• _Assigned task_
Out of the lines below, please list those that hold the string "PHOTO".

• _Input material_
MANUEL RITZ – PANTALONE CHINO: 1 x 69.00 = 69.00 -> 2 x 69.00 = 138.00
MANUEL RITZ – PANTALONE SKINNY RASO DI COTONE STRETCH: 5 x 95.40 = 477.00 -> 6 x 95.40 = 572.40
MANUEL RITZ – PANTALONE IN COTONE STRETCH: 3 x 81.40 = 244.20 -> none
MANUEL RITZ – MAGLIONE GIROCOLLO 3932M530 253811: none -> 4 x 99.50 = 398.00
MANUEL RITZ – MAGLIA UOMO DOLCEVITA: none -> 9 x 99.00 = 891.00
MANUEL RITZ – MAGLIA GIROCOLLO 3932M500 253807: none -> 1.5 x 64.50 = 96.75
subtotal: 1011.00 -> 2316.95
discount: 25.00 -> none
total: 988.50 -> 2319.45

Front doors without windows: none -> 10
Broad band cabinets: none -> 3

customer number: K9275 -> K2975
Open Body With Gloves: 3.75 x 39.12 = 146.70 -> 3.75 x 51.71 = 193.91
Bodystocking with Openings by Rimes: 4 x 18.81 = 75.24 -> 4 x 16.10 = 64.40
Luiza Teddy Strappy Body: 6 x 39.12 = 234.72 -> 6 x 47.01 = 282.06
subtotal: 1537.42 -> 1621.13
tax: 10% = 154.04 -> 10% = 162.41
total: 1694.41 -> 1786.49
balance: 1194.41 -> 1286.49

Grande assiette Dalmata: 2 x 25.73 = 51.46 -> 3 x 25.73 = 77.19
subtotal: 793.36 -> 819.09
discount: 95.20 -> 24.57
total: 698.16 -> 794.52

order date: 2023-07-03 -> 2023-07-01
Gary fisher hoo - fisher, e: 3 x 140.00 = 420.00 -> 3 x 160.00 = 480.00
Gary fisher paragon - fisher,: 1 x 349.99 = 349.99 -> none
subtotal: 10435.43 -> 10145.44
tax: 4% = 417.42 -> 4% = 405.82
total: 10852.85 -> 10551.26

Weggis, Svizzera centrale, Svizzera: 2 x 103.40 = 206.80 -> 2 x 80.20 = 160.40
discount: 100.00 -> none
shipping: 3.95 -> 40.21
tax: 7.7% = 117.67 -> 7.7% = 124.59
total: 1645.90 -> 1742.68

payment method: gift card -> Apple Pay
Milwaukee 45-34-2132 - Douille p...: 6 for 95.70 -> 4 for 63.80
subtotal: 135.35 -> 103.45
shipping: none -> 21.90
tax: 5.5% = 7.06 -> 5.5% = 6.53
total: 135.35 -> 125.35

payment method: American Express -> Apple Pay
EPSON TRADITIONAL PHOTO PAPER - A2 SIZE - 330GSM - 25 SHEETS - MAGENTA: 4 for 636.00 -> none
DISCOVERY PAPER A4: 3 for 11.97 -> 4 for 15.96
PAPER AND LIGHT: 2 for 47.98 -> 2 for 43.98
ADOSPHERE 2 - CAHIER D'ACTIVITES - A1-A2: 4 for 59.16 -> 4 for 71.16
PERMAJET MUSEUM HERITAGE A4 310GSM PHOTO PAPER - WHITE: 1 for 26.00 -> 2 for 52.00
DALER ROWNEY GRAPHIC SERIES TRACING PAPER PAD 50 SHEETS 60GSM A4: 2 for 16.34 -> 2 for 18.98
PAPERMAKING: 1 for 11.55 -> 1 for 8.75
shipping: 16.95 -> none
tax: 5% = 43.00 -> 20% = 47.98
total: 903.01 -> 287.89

• _Solution below_
EPSON TRADITIONAL PHOTO PAPER - A2 SIZE - 330GSM - 25 SHEETS - MAGENTA: 4 for 636.00 -> none
PERMAJET MUSEUM HERITAGE A4 310GSM PHOTO PAPER - WHITE: 1 for 26.00 -> 2 for 52.00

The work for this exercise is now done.